The Ellsworth town meeting passed a resolution threatening him bodily if he returned. He nevertheless returned to the town on a brief visit in October 1854 and was attacked by ruffians, robbed of his watch and money, tarred and feathered, and ridden out of town on a rail. The incident was met with general condemnation across Maine and the rest of New England.

In Bangor, Maine, Father Bapst built St.

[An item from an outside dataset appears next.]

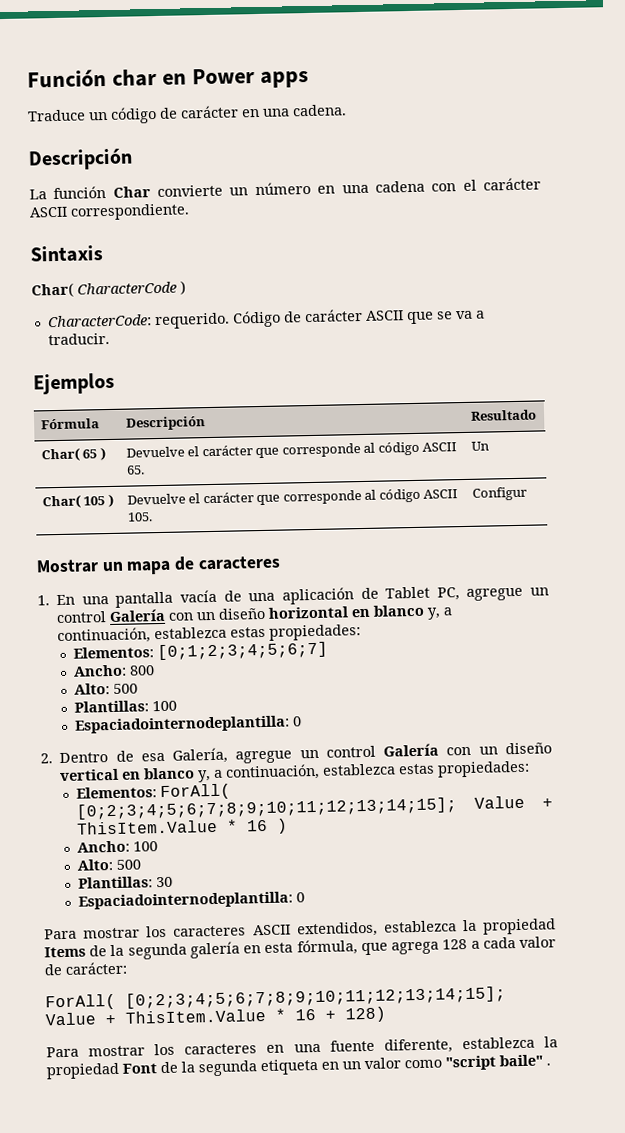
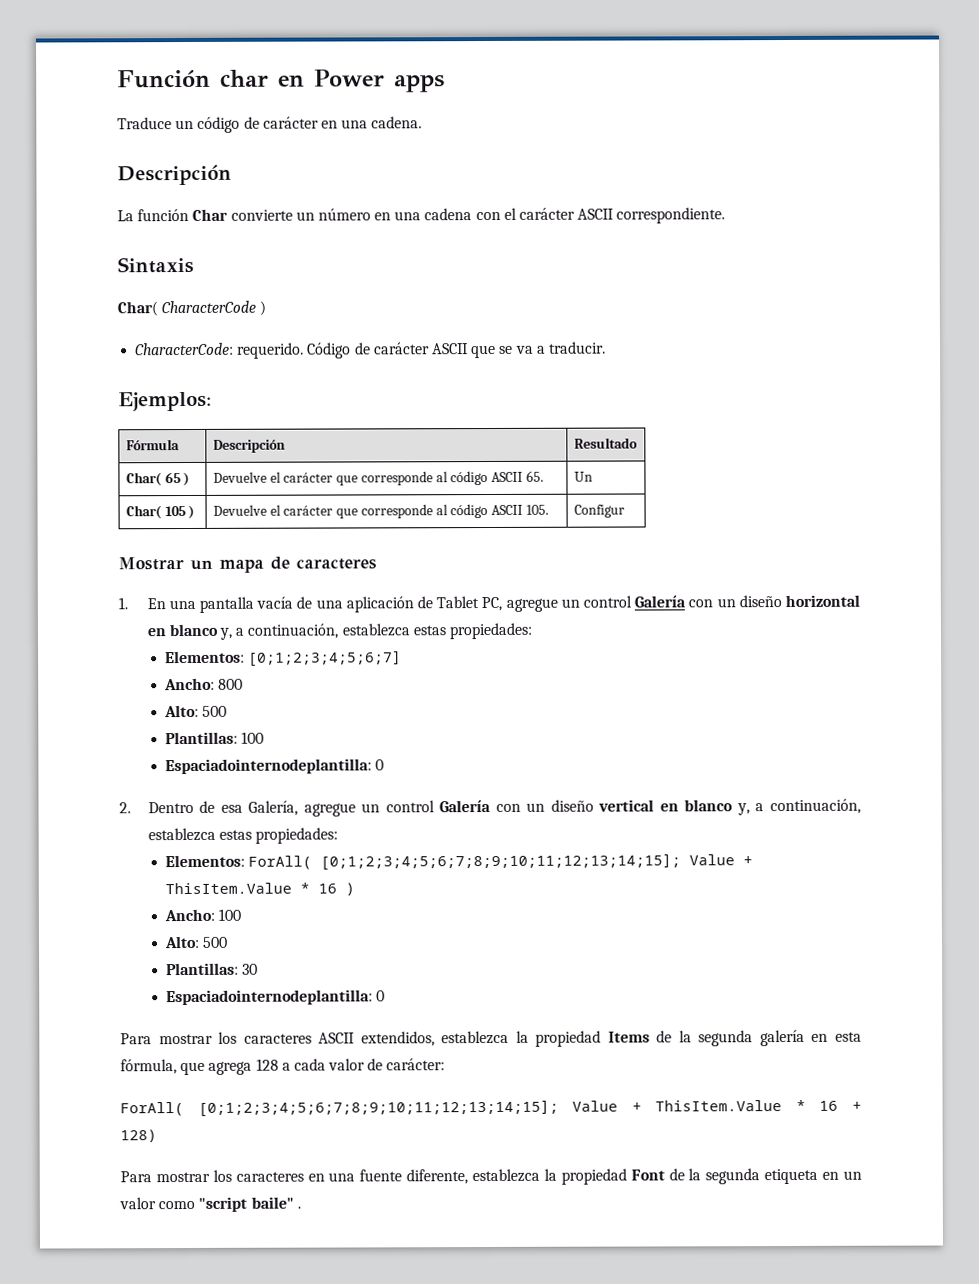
[33,372,115,395] Ejemplos -> [118,391,212,412] Ejemplos:
[75,797,457,820] [0;2;3;4;5;6;7;8;9;10;11;12;13;14;15]; -> [319,853,681,871] [0;1;2;3;4;5;6;7;8;9;10;11;12;13;14;15];
[125,986,506,1009] [0;2;3;4;5;6;7;8;9;10;11;12;13;14;15]; -> [197,1099,559,1117] [0;1;2;3;4;5;6;7;8;9;10;11;12;13;14;15];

John's Catholic Church (Bangor, Maine), the first Catholic church in Bangor, which was dedicated in 1856. He remained there for three years and was then sent to Boston College as rector of what was the house of higher studies for Jesuit scholastics.

He was afterwards superior of all the Jesuit houses of Canada and New York and then superior of a Residence in Providence, Rhode Island.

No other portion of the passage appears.